DATA EXTRACTS START
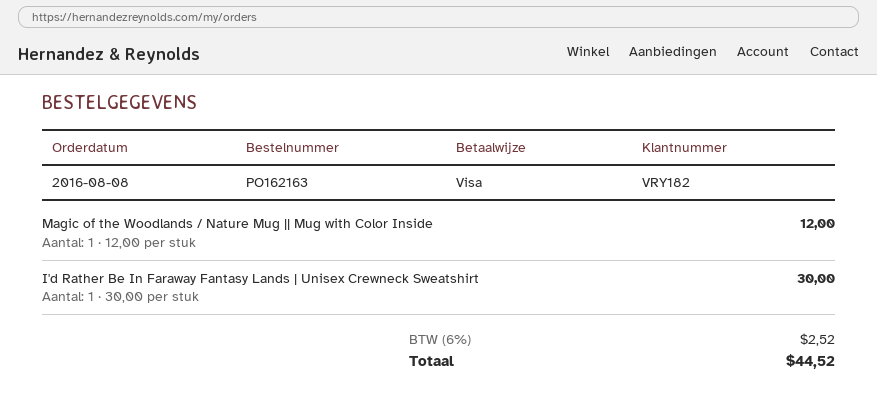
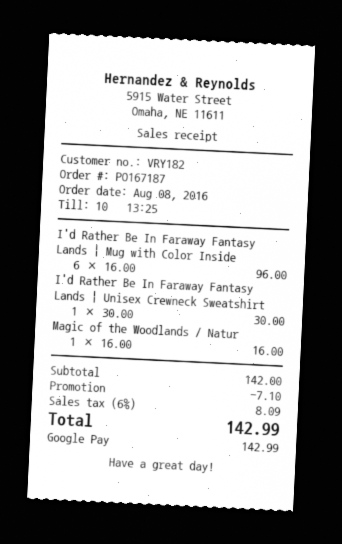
order number: PO162163 -> PO167187
payment method: Visa -> Google Pay
Magic of the Woodlands / Nature Mug || Mug with Color Inside: 1 x 12.00 = 12.00 -> 1 x 16.00 = 16.00
I'd Rather Be In Faraway Fantasy Lands | Mug with Color Inside: none -> 6 x 16.00 = 96.00
discount: none -> 7.10
tax: 6% = 2.52 -> 6% = 8.09
total: 44.52 -> 142.99

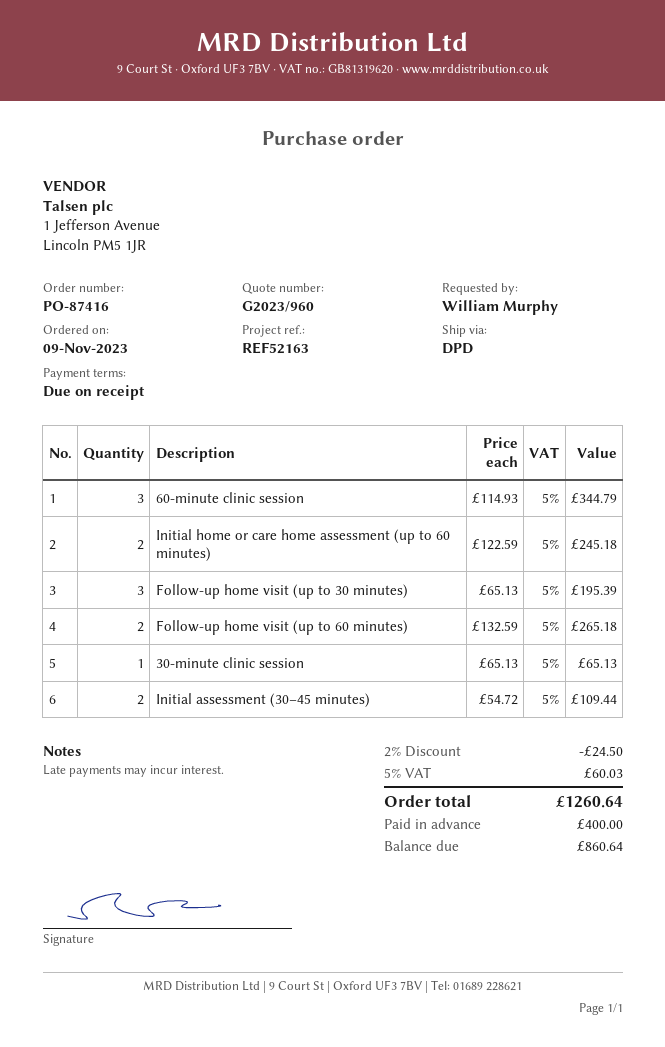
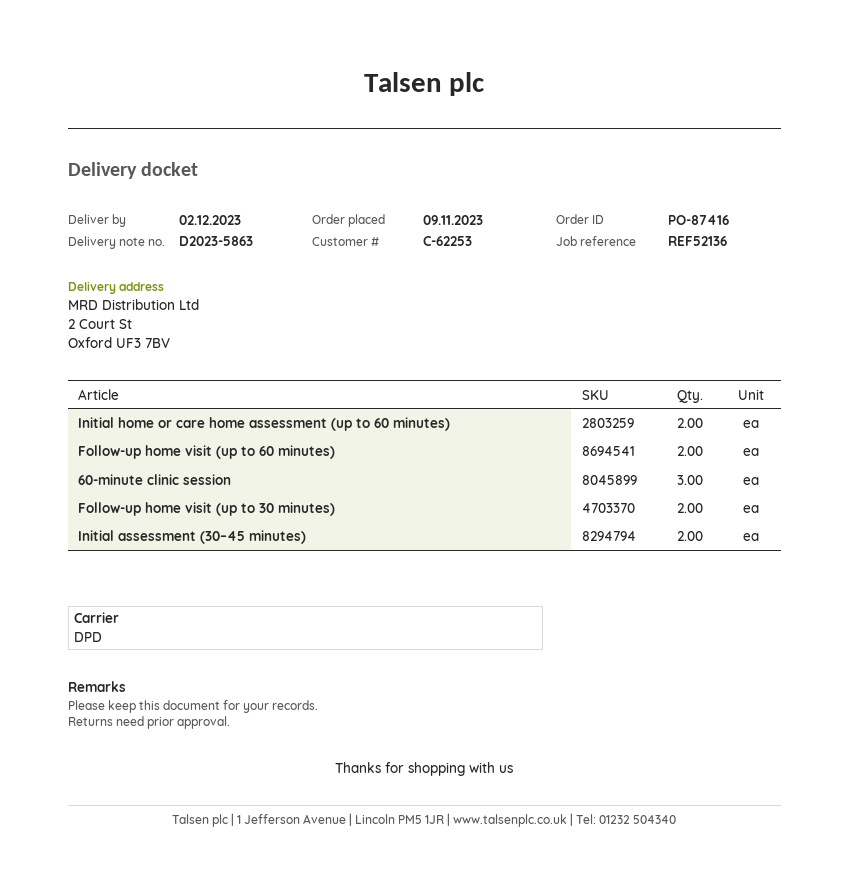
reference: REF52163 -> REF52136
Follow-up home visit (up to 30 minutes): 3 -> 2
30-minute clinic session: 1 -> none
DATA EXTRACTS END
== THE PROBLEM ==
Check every line of the records, and copy the ones that hold the word "Color".

== COMPLETED EXERCISE ==
Magic of the Woodlands / Nature Mug || Mug with Color Inside: 1 x 12.00 = 12.00 -> 1 x 16.00 = 16.00
I'd Rather Be In Faraway Fantasy Lands | Mug with Color Inside: none -> 6 x 16.00 = 96.00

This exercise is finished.